Neural Network Practice Problem: 5.25

I decided to do all the practice problems in Chapter 5 of Pattern Recognition and Machine Learning by Bishop. This chapter is about neural nets. Although the material per se is a little bit old, all the fundamentals of neural network are very well explained in here, so even today, when a bunch of new papers on deep neural network come out on arxiv almost everyday, it’s worth reading in my opinion.

So today I did 5.25. The problem reads:


Consider a quadratic error function of the form $ E = E_0 + (w - w^{\ast} )^T H (w - w^{\ast}) $, where $w^{\ast}$ represents the minimum, and the Hessian matrix $H$ is positive definite and constant. Suppose the initial weight vector $w^{(0)}$ is chosen to be at the origin and is updated using simple gradient descent
$$
w^{(\tau)} = w^{(\tau−1)} − \rho \nabla E
$$
where $\tau$ denotes the step number, and $\rho$ is the learning rate (which is assumed to be small). Show that, after $\tau$ steps, the components of the weight vector parallel to the eigenvectors of $H$ can be written
$$
w_j^{(\tau)} = (1 − (1 − \rho \lambda_j )^{\tau} ) w_j^{\ast}
$$
where $w_j = w^Tu_j$ , and $u_j$ and $\lambda_j$ are the eigenvectors and eigenvalues, respectively, of $H$. Show that as $\tau \rightarrow \infty$, this gives $w^{(\tau)} \rightarrow w^*$ as expected, provided $|1 − \rho \lambda_j | < 1$.


I’m assuming that since $H$ is a constant, it is evaluated at $w^{\ast}$, and $E_0 = E(w^{\ast})$.

First, since $H$ is a symmetric matrix, we can say that the eigenvalues are all real, and the eigenvectors are orthogonal to each other.

WLOG, we assume the $u_i$s are orthonormal. So the $u_i$s form the orthonormal basis, meaning we can express any vector with these basis vectors. This means that we can express $w - w^{\ast} = \sum_i^n v_i u_i$, where $v_i$s are appropriate coefficients. We can rewrite the equation using matrix form, which is $w - w^{\ast} = U v \iff v = U^T (w - w^{\ast})$, where $U$’s columns are $u_i$s. This expression gives us new perspective: we can view the weight vector $w$ in the original coordinate with a different coordinate, which is obtained by moving $w^{\ast}$ to the origin and rotate the original coordinate by the rotation matrix $U$.

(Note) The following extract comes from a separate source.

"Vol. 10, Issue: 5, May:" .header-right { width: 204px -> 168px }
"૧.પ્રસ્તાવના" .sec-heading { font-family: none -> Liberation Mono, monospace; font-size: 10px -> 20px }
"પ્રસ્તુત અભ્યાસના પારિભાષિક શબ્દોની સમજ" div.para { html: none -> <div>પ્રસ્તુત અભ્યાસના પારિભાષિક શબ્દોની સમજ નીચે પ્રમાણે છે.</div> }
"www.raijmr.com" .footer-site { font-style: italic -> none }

Let’s plug this into the given error function E. We get
$$
E = E_0 + \frac{1}{2} (Uv)^T H (Uv) = E_0 +\frac{1}{2} v^T U^T H U v
$$

Note that $H$ is a symmetric, meaning it is diagonalizable. So we get
$$
E = E_0 + \frac{1}{2} v^T U^T UDU^T U v
$$

Since U is an orthonormal matrix, we have this identity $U^T = U^{-1}$ so everything cancels out, yielding $E = E_0 + \frac{1}{2} v^T D v$.

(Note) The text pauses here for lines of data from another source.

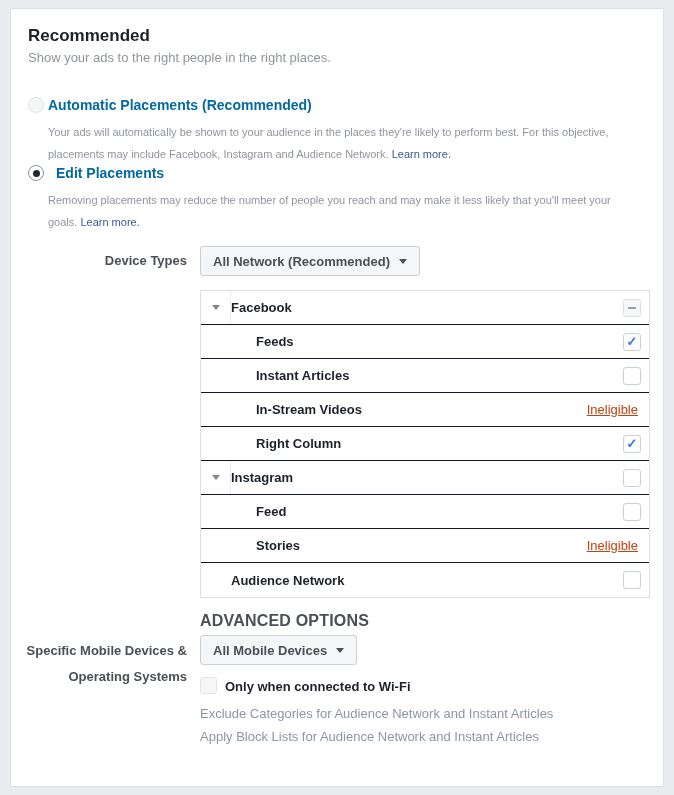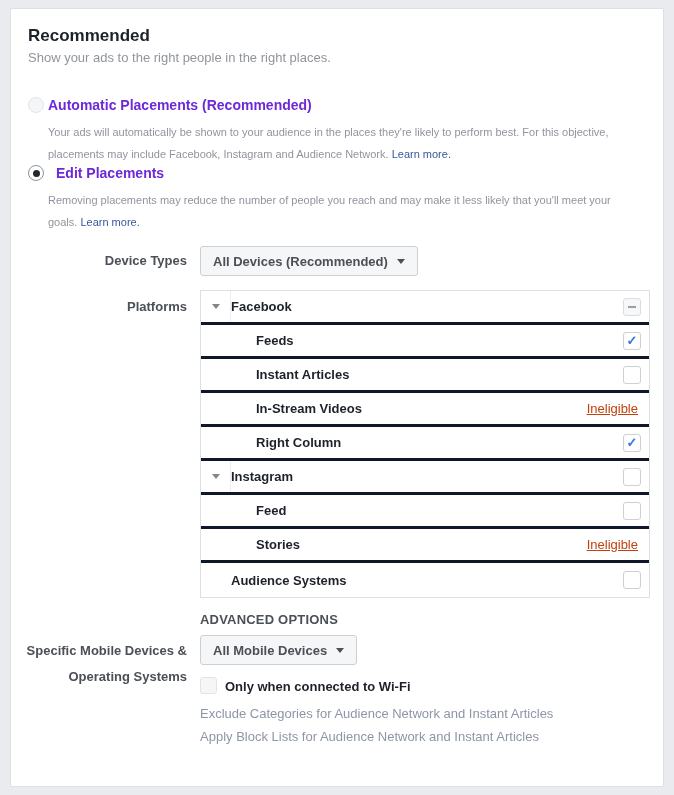"Automatic Placements (Recommended)" .opt-label { color: #6d28d9 -> #0369a1 }
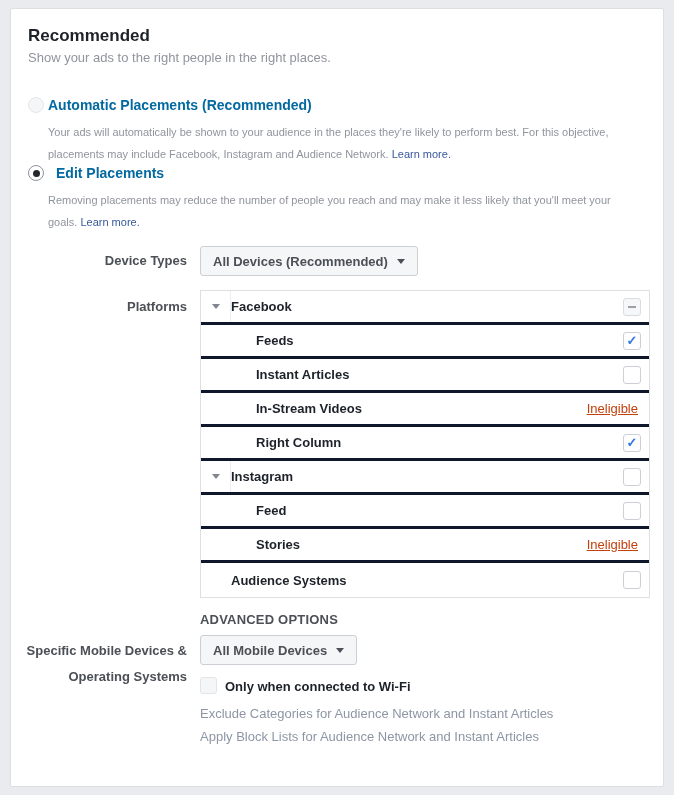"All Devices (Recommended)" span { text: Devices -> Network }
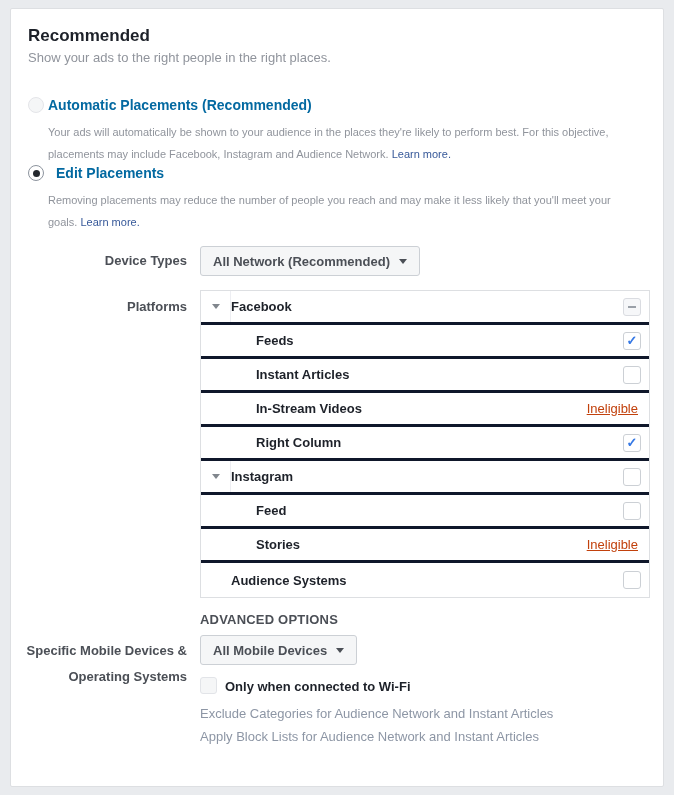"Platforms" div.abs { html: <div>Platforms</div> -> none }
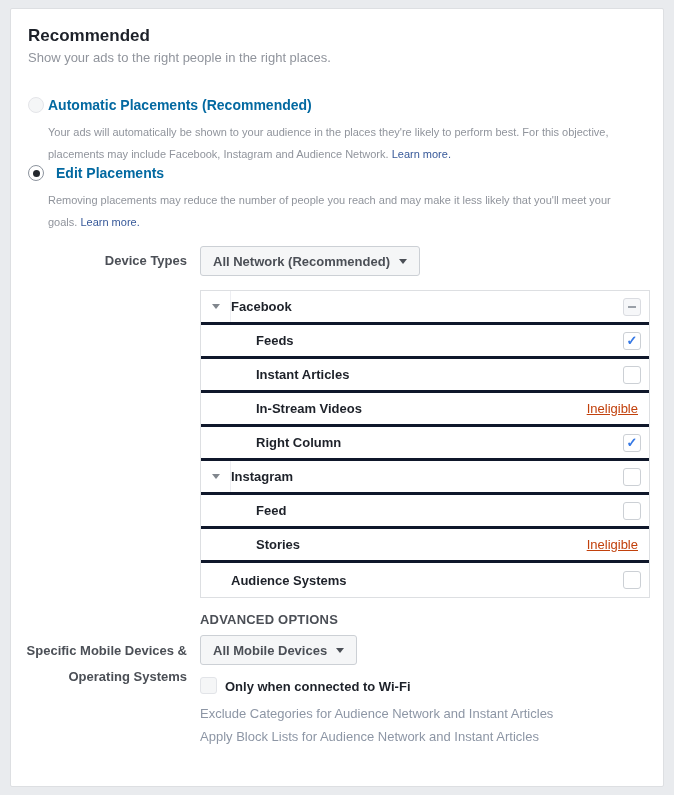"Facebook" .prow { border-bottom: 3px solid #0f172a -> 1px solid #0f172a }
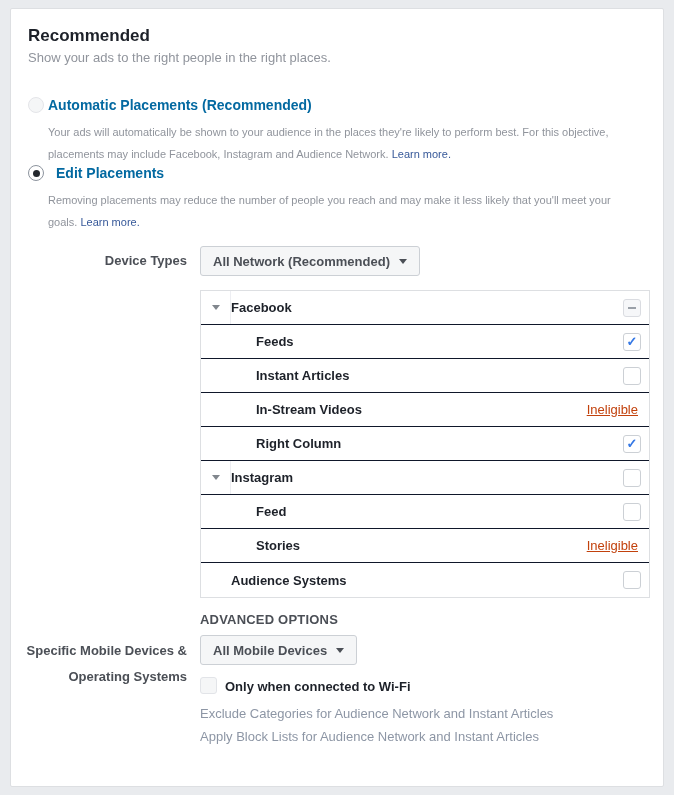"Audience Systems" div.cell-name { text: Systems -> Network }
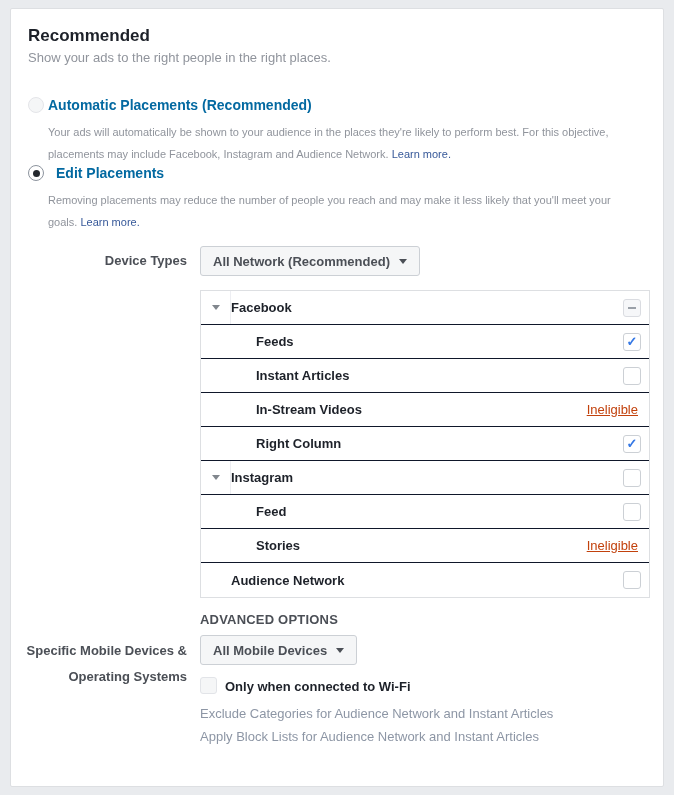"ADVANCED OPTIONS" .adv-heading { font-size: 13px -> 16px }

Note that $E$ is a function of $w$: $E(w)$. What if we look at it from the new coordinate? We see that $E_0(w^{\ast})$ should be 0 because in the new coordinate $w^{\ast}$ is the origin. Then, we have
$$
E(v) = \frac{1}{2} v^T D v = \frac{1}{2} \sum_i^n \lambda_i v_i^2
$$
(Note that D is a diagonal matrix with diagonal elements being eigenvalues.)

Then,
$$
\nabla E_v(v) = D v = \sum_i^n \lambda_i v_i
$$
So, the update equation becomes
$$
v^{(\tau)} = v^{(\tau-1)} - \rho D v^{(\tau-1)} = (I - \rho D) v^{(\tau - 1)}
$$

If we look at the last equation coordinate wise, we get $v_i^{(\tau)} = (1 - \rho \lambda_i) v_i^{(\tau - 1)} $, so by recursion, we get
$$
v_i^{(\tau)} = (1 - \rho \lambda_i)^{\tau} v_i^{(0)}
$$
Now, let’s go back to the original coordinate, and we get
$$
w_i^{(\tau)} - w_i^{\ast} = (1 - \rho \lambda_i)^{\tau} w_i^{(0)} - w_i^{\ast}
$$
Since w^{(0)} is the origin, the left term is 0 and moving $w_i^{\ast}$ to left, we get
$$
w_i^{(\tau)} = (1 - (1 - \rho \lambda_i)^{\tau})w_i^{\ast}
$$
, which is what we wanted to show.